Received Date: 26.03.2022 Accepted Date: 24.05.2022 Glob Emerg Crit Care 2022;1(2):40-45

Objective:

The study aims to present calls received at the 112 Emergency Calls Centers in İstanbul. Algorithms were applied to analyze the demographic and clinical characteristics of coronavirus disease-2019 (COVID-19) cases.

Materials and Methods:

Incoming calls at the 112 Emergency Call Centers of the European and Anatolian regions of the metropolitan city of İstanbul were assessed. In the retrospective study, the period under investigation was from March 11 to May 1 of 2020.

Results:

Patients with suspected severe acute respiratory syndrome-coronavirus-2 pneumonia (n=35,443) were analyzed. The mean age of the patients was found to be 50.6±22.3. Of this total, 16,902 (47.7%) cases were female. Ambulance response times for these cases were reported as 10.2 (7.0-16.3) minutes. In terms of clinical symptoms, 18,958 (53.50%) of the cases had fever, 18,359 (51.86%) had a cough, and 21,121 (59.60%) had shortness of breath. The district with the highest number of cases was Gaziosmanpasa with 1,256 cases, 42.16 people per square meter.

Conclusion:

Prehospital health services are an important link in the chain of survival. Ambulance services act as a bridge between individuals in the community and hospital care services in cases of disasters such as earthquakes, floods, pandemics. The structural establishment of a robust system to meet the incoming demands, the construction of applicable algorithms, building the optimal infrastructure for ambulances in accordance with the population intensity, will both protect the system and help to improve the quality of health services delivery.

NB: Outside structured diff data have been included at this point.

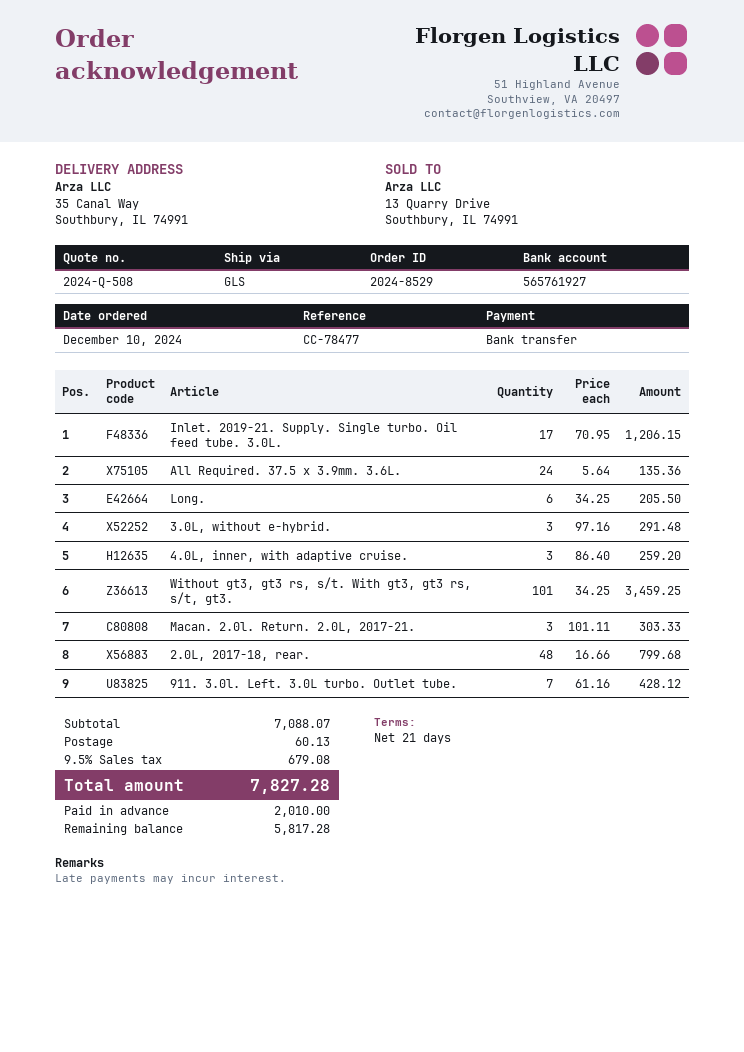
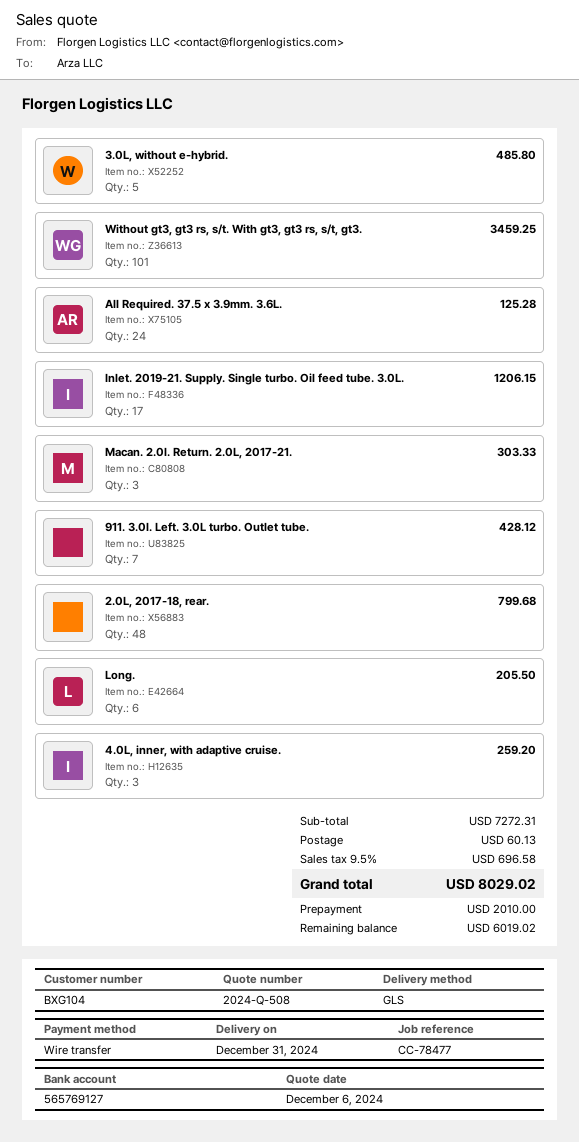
bank account: 565761927 -> 565769127
All Required. 37.5 x 3.9mm. 3.6L.: 24 for 135.36 -> 24 for 125.28
3.0L, without e-hybrid.: 3 for 291.48 -> 5 for 485.80
subtotal: 7088.07 -> 7272.31
tax: 9.5% = 679.08 -> 9.5% = 696.58
total: 7827.28 -> 8029.02
balance: 5817.28 -> 6019.02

Keywords: Command and control centers, prehospital health services, ambulance, pandemic, SARS-CoV-2, COVID-19 pneumonia

Introduction

A pneumonia cluster with unknown cause appeared in Wuhan, China, in December 2019 [1]. The National Health Commission of the People’s Republic of China announced later that a new coronavirus, named severe acute respiratory syndrome-coronavirus-2 (SARS-CoV-2) by World Health Organization (WHO), was responsible for the coronavirus disease-2019 (COVID-19) outbreak [2-4]. The virus spreads rapidly around the world and in January 2020, WHO declared COVID-19 a global public health emergency [5]. The pandemic continues to threaten lives and economies globally [6]. On April 21, 2020, more than 2.4 million people tested positive for SARS-CoV-2 and the outbreak caused more than 165,000 deaths [7]. The Turkish Ministry of Health confirmed that the first COVID-19 case in Turkey was diagnosed on March 11, 2020. National and private ambulance services took safety precautions in handling potential cases, including the filtering of cases from incoming calls to 112 Emergency Call Centers, identification of potential, suspected, confirmed COVID-19 cases, dispatching teams with fully secure personal safety equipment, correct and appropriate use of the protective supplies and apparatus, compliance with safety procedures during sample-taking and transport, assuring that patients wear surgical masks, decontamination, and cleaning of the ambulances following transportation. These precautions were important measures in terms of the safety of patients, healthcare workers, and the general community.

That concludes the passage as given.